The task: Retrieve every line of the data holding the word "Mastercard".

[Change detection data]
═══

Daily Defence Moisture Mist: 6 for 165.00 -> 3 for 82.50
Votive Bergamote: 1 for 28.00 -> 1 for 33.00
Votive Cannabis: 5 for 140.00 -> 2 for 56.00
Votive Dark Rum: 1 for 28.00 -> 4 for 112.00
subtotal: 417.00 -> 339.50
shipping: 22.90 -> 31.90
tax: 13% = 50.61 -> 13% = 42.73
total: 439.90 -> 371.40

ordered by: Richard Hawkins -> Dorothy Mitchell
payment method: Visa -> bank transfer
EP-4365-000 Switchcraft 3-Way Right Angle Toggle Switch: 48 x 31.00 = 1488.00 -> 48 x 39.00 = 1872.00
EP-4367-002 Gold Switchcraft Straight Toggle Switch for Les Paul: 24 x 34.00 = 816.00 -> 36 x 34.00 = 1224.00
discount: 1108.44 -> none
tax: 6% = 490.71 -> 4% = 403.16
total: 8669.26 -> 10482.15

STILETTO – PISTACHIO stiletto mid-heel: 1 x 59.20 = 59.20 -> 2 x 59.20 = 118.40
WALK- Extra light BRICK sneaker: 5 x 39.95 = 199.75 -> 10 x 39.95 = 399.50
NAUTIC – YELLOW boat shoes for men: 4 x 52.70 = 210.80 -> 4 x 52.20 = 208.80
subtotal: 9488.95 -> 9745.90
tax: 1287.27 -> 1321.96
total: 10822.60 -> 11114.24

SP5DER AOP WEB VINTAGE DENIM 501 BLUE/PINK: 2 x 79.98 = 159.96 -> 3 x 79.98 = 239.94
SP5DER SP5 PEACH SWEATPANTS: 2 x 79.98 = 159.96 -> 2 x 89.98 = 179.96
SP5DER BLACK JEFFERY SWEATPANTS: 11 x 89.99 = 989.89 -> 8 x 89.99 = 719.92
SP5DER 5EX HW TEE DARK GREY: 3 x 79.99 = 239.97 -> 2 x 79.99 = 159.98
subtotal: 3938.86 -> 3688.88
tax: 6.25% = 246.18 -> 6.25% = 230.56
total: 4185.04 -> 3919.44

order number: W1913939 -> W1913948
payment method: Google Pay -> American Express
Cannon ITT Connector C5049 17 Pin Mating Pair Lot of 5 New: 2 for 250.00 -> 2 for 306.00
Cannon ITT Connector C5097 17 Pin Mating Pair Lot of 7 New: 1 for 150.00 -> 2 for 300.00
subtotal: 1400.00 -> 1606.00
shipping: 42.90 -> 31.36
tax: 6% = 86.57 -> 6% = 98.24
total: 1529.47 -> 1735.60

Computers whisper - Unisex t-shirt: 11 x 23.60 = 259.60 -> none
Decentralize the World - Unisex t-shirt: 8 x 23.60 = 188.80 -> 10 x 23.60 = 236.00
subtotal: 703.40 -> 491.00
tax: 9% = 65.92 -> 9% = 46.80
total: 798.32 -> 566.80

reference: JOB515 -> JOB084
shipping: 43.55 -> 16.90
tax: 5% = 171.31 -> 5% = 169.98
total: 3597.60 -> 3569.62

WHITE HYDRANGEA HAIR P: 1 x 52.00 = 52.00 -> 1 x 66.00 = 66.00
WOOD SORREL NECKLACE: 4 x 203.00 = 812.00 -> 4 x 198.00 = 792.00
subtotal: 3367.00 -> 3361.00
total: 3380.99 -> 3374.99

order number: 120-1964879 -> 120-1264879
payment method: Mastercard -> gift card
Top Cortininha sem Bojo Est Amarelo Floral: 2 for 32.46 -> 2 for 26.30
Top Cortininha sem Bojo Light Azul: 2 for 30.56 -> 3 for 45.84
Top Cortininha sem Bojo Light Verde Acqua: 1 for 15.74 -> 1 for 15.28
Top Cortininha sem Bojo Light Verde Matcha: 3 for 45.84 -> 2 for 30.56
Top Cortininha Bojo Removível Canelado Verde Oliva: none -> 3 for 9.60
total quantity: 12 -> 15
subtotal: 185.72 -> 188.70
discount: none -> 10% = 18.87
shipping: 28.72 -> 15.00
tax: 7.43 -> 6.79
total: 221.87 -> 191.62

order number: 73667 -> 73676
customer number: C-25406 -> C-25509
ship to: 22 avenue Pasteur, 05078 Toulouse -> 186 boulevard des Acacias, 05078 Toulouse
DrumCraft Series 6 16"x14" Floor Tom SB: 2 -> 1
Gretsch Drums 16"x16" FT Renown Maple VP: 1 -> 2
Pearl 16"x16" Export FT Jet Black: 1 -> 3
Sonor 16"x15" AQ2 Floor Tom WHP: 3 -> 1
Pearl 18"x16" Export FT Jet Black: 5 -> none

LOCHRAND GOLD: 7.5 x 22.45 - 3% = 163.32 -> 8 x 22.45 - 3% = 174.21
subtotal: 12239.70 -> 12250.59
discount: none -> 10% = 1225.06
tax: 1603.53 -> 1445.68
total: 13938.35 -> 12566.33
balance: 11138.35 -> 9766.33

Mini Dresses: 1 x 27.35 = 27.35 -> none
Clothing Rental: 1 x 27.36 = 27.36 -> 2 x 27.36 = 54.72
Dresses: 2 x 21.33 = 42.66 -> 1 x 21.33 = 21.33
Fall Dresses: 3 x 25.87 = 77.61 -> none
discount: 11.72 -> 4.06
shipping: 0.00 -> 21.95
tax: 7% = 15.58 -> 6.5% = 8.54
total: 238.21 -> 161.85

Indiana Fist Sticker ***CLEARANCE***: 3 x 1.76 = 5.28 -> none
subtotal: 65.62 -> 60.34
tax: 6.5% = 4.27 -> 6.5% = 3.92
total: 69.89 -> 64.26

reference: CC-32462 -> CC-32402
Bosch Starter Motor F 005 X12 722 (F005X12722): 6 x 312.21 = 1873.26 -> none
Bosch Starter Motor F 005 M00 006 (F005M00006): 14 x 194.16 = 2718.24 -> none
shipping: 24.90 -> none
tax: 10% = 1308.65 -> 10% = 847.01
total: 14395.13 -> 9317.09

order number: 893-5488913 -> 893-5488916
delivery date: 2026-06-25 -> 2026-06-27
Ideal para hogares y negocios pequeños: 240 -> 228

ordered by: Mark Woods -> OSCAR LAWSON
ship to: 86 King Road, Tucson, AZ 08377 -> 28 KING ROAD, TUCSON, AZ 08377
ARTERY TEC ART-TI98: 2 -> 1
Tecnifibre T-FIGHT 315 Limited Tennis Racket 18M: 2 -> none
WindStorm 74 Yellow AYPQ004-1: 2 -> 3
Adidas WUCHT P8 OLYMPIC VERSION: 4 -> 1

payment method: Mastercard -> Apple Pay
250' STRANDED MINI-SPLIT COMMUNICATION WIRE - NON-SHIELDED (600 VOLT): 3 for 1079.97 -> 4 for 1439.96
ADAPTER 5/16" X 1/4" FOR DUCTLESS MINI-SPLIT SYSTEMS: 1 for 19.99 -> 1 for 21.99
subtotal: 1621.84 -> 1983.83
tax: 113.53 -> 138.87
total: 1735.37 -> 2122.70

═══

Exercise result:
payment method: Mastercard -> gift card
payment method: Mastercard -> Apple Pay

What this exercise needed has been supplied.